- **Available data**
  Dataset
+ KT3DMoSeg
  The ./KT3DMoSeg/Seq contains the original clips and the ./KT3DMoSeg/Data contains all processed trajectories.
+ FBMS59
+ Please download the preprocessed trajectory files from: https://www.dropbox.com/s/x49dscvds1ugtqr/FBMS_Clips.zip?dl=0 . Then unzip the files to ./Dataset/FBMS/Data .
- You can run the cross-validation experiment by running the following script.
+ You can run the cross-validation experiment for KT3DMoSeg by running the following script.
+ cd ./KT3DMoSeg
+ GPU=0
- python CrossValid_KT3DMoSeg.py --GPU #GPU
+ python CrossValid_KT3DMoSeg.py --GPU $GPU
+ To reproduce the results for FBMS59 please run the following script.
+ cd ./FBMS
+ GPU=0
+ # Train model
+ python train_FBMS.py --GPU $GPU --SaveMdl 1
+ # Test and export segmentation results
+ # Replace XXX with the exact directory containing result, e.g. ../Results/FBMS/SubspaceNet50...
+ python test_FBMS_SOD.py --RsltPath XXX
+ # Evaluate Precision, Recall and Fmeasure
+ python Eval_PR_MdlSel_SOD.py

==

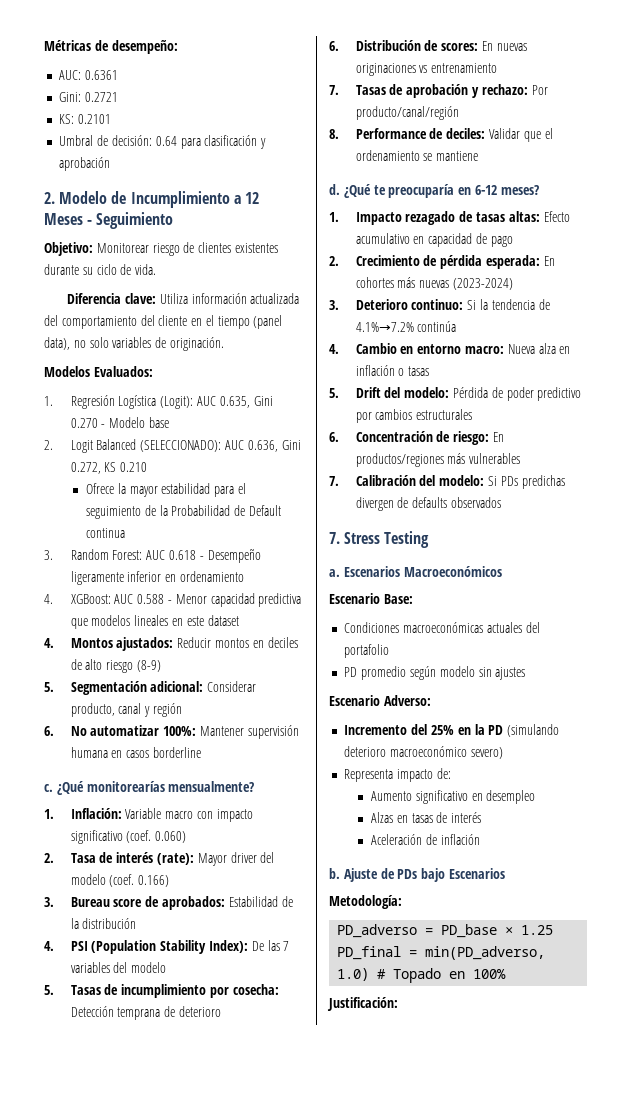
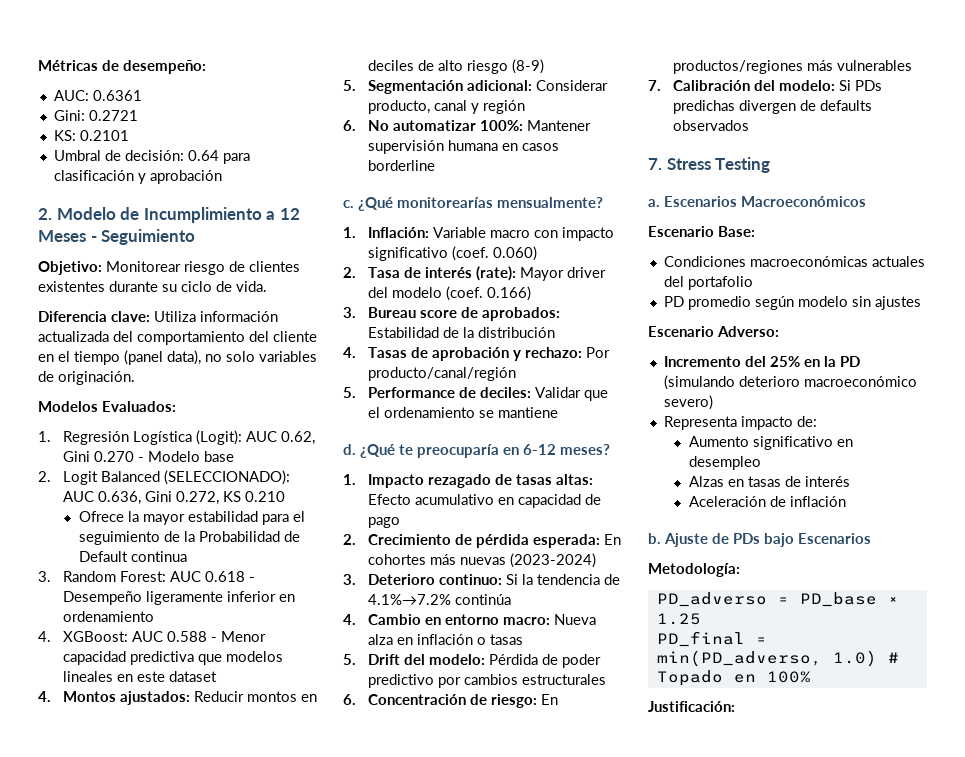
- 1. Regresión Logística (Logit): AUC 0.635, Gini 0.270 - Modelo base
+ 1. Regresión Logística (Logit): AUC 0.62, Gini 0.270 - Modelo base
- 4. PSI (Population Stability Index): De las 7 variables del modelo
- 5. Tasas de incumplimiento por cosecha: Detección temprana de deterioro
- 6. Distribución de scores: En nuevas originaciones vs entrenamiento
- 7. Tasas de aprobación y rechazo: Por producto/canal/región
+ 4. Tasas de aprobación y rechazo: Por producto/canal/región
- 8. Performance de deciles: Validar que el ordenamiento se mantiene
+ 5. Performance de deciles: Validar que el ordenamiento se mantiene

- **Task instructions**
Using the material, show each line where the string "deciles" can be found.

- **Solved problem**
- 8. Performance de deciles: Validar que el ordenamiento se mantiene
+ 5. Performance de deciles: Validar que el ordenamiento se mantiene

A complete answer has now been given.